Hyderabad floods: Full tank level dilemma helping guilty

The GHMC and the HMDA have no problem handing out permits because they claim the irrigation department has not marked full tank limits.

Update: 2016-09-21 19:23 GMT
A good vehicle is marooned in the middle of the street at Nacharam (Photo: DC)

Hyderabad: Thousands of buildings constructed within the full tank level (FTL) of water bodies, obstructing the natural flow of rainwater were marooned in the heavy rain. But no action has been taken yet against officials who had permitted the building of these structures on lake beds.

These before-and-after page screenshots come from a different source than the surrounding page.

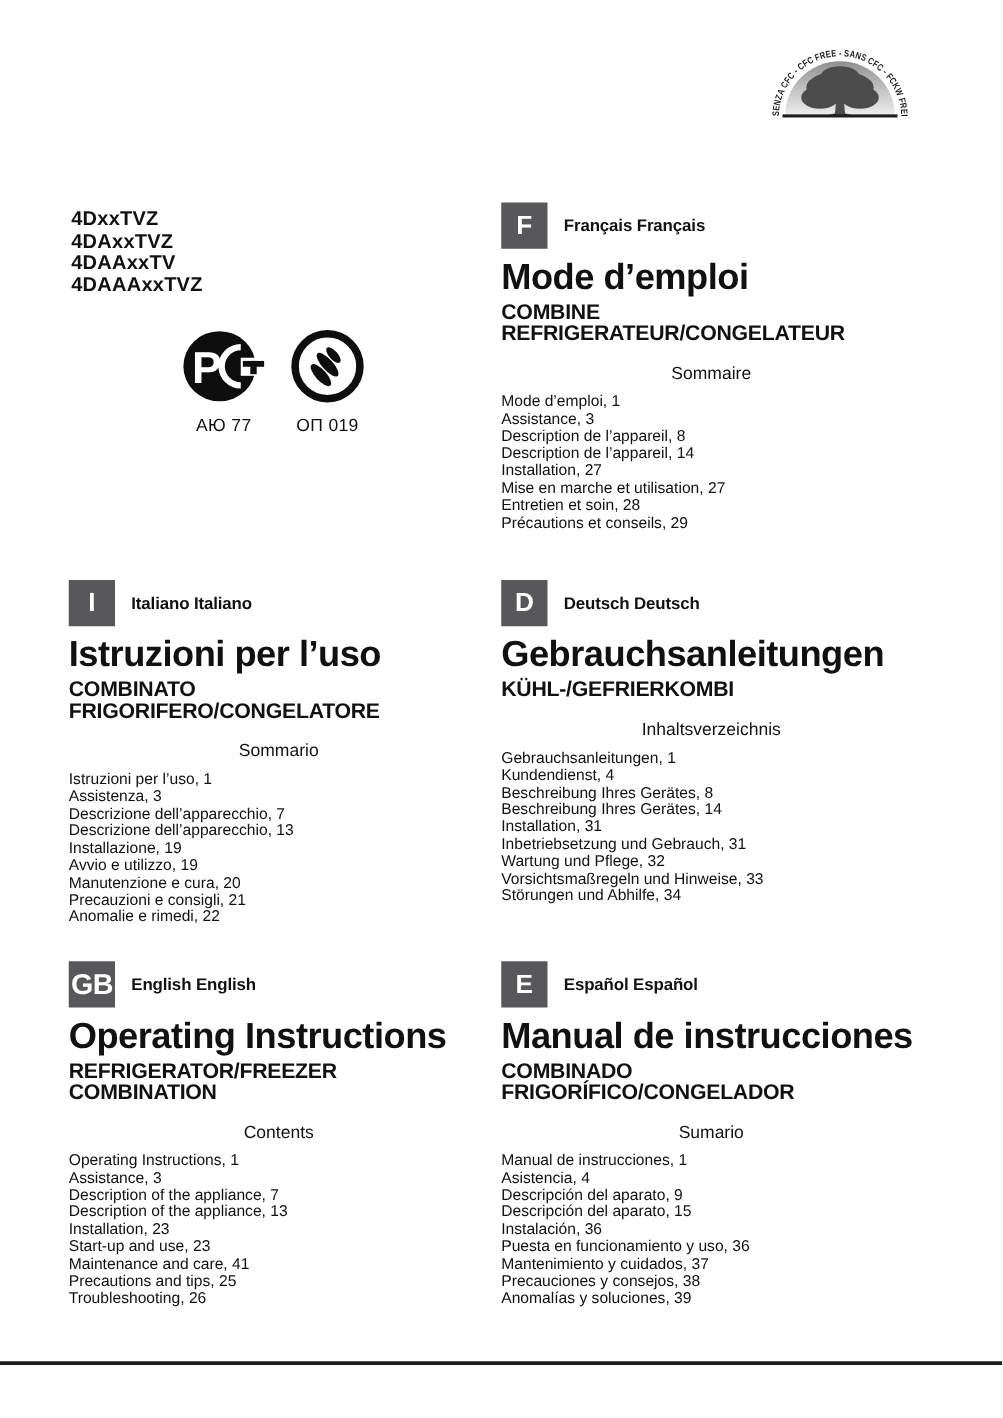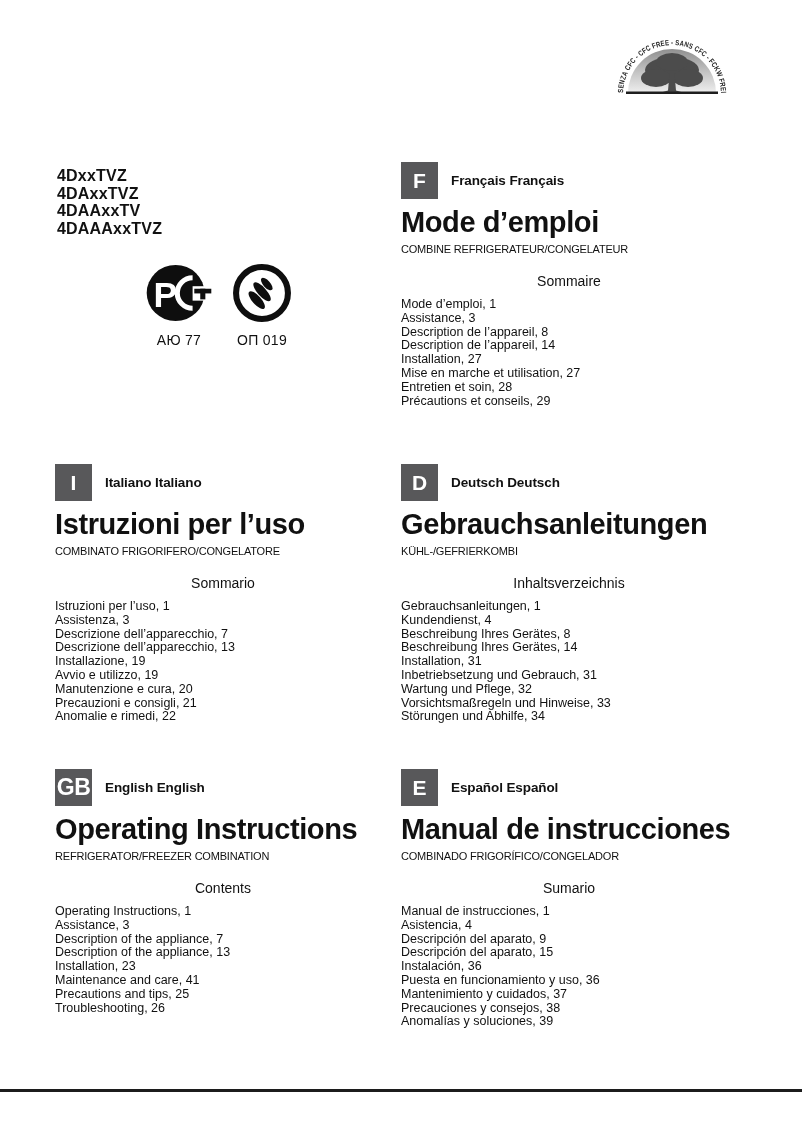--- a/index.html
+++ b/index.html
@@ -39,7 +39,7 @@
 
   .sec-title { margin:9px 0 0 0; font-size:29px; font-weight:bold;
                letter-spacing:-0.4px; line-height:28px; }
-  .sec-sub   { margin:5px 0 0 0; font-size:11px; font-weight:normal; letter-spacing:-0.2px; line-height:17px; }
+  .sec-sub   { margin:5px 0 0 0; font-size:17px; font-weight:bold; letter-spacing:-0.2px; line-height:17px; }
   .toc-title { margin-top:15px; font-size:14px; font-weight:normal; text-align:center; }
   .toc { margin:9px 0 0 0; padding:0; list-style:none;
          font-size:12.5px; line-height:13.8px; letter-spacing:0; }

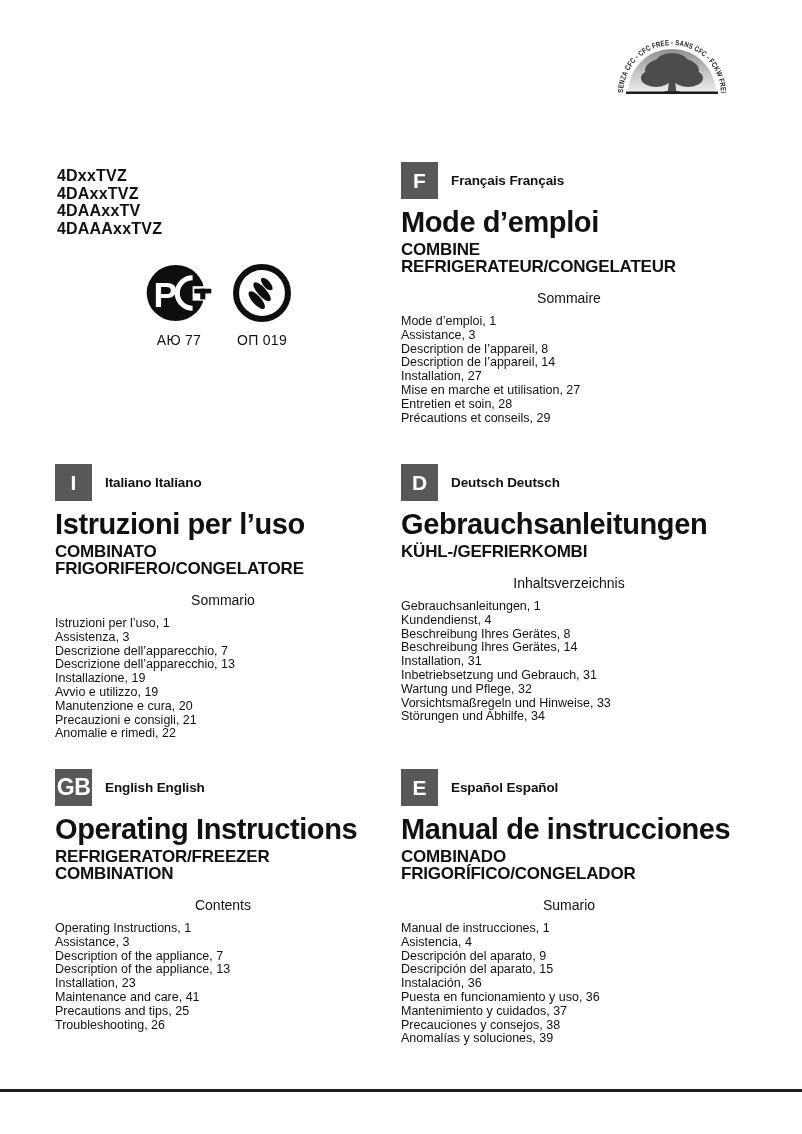--- a/index.html
+++ b/index.html
@@ -184,6 +184,7 @@
       <li>Description of the appliance, 7</li>
       <li>Description of the appliance, 13</li>
       <li>Installation, 23</li>
+      <li>Start-up and use, 23</li>
       <li>Maintenance and care, 41</li>
       <li>Precautions and tips, 25</li>
       <li>Troubleshooting, 26</li>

A lack of coordination between the GHMC, HMDA, panchayat, irrigation, revenue, discoms and Water Supply and Sewerage Board, among others, is one of the main reasons behind this menace.

Adding to this confusion are delighted town planning officials who are more than happy at this lack of coordination as it facilitates them to allow illegal constructions on the pretext of not having details of FTL of water bodies.

The standard reply from the officials — mainly the GHMC and HMDA — is that FTL boundaries of the lakes were not marked by the irrigation department; therefore permissions were being given to build on the lake bed.

“It was only after the TRS government came to power that a serious effort was made to mark FTL boundaries,” a senior GHMC official said. Civic bodies do not even have data on number of illegal constructions on lake beds, except that there are 28,533 illegal structures dot the nalas.

Environmentalist and activist with the Save Our Urban Lakes (SOUL) campaign Lubna Sarwath demanded that officials responsible for allowing illegal constructions and ignoring court orders to demolish them be arrested.

“Despite a High Court order, Ramky’s encroachments were not removed and the villas are now inundated. SOUL’s activists, along with locals, are trying to pump out water from cellars as the Maddela kunta has been breached as well as the upstream Rajiv Gandhinagar lake,” Ms Sarwath said.